● **INSTRUCTIONS FOR THE TASK**: Go to the line holding "temp_6, 2023-10-27: 9 -> none" in the entries below and write out exactly every line down to and including the line holding "temp_6, 2023-11-05: none -> 10".

[[ SUPPLIED DATA open ]]

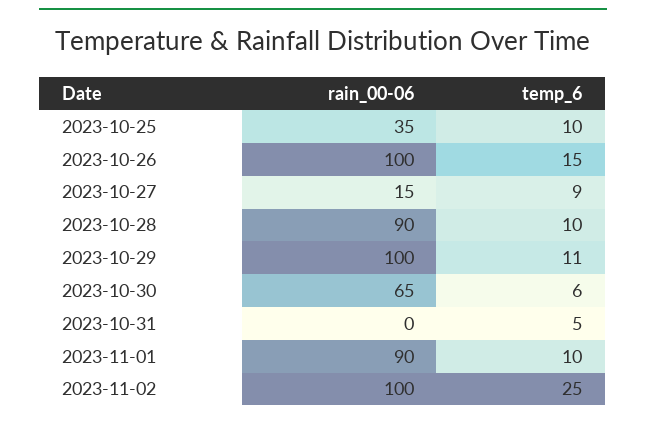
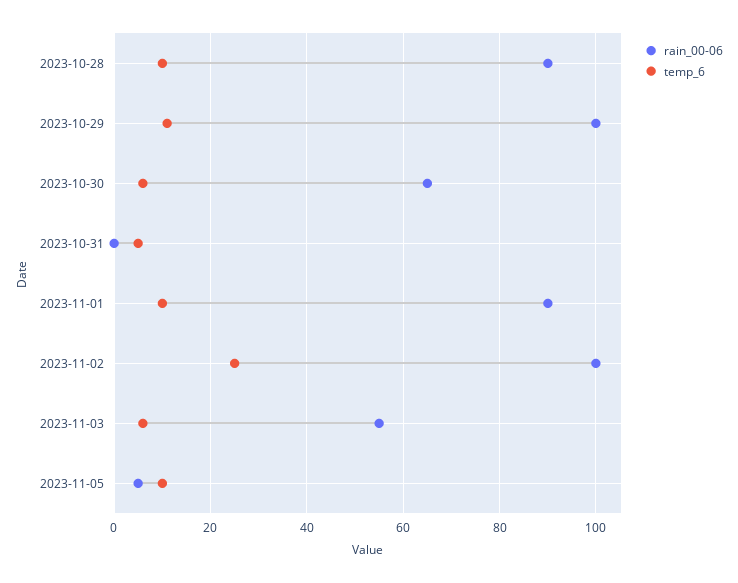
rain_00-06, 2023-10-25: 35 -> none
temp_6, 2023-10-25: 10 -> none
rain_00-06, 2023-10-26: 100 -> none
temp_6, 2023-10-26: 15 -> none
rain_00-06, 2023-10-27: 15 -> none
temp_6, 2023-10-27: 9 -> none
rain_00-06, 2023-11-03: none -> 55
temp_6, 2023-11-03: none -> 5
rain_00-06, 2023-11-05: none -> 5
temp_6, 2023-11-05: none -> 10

[[ SUPPLIED DATA closed ]]
[[ SUPPLIED DATA open ]]

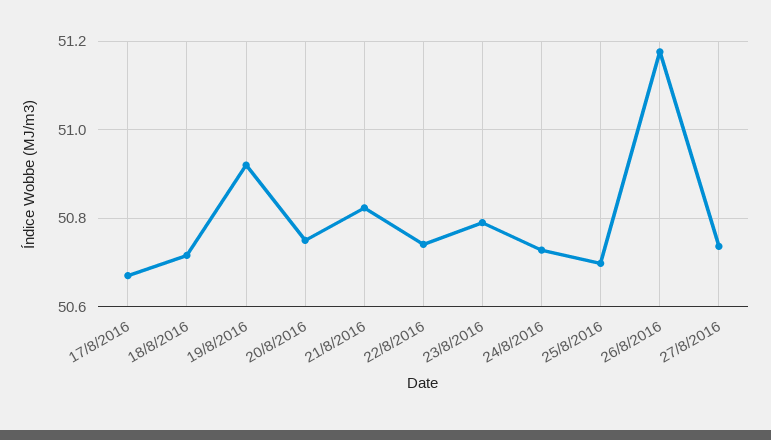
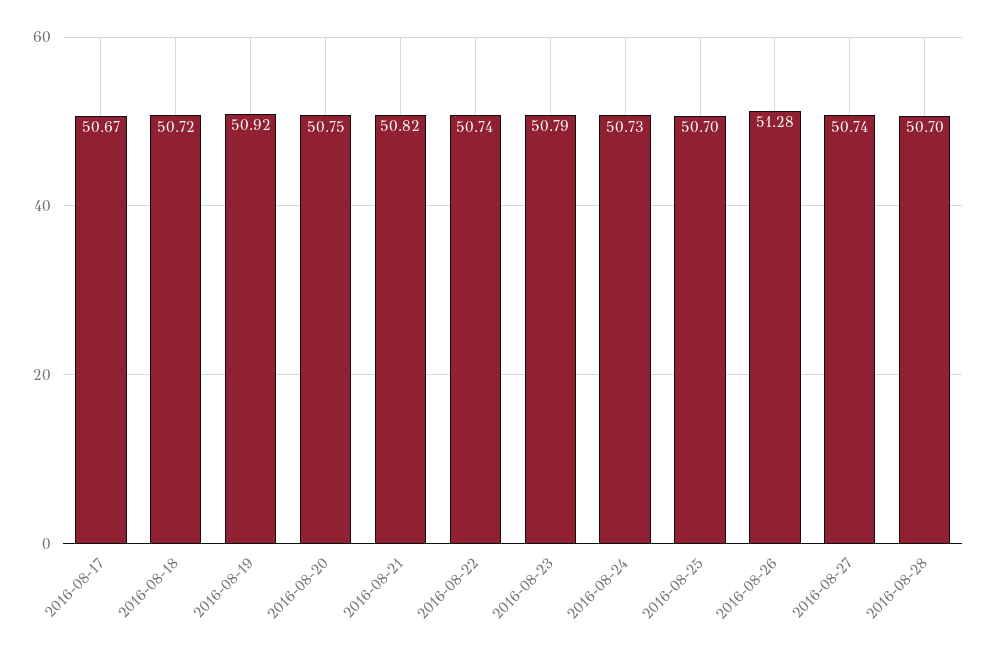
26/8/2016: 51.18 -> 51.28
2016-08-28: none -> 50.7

[[ SUPPLIED DATA closed ]]

● **SOLUTION FOR THIS TASK**:
temp_6, 2023-10-27: 9 -> none
rain_00-06, 2023-11-03: none -> 55
temp_6, 2023-11-03: none -> 5
rain_00-06, 2023-11-05: none -> 5
temp_6, 2023-11-05: none -> 10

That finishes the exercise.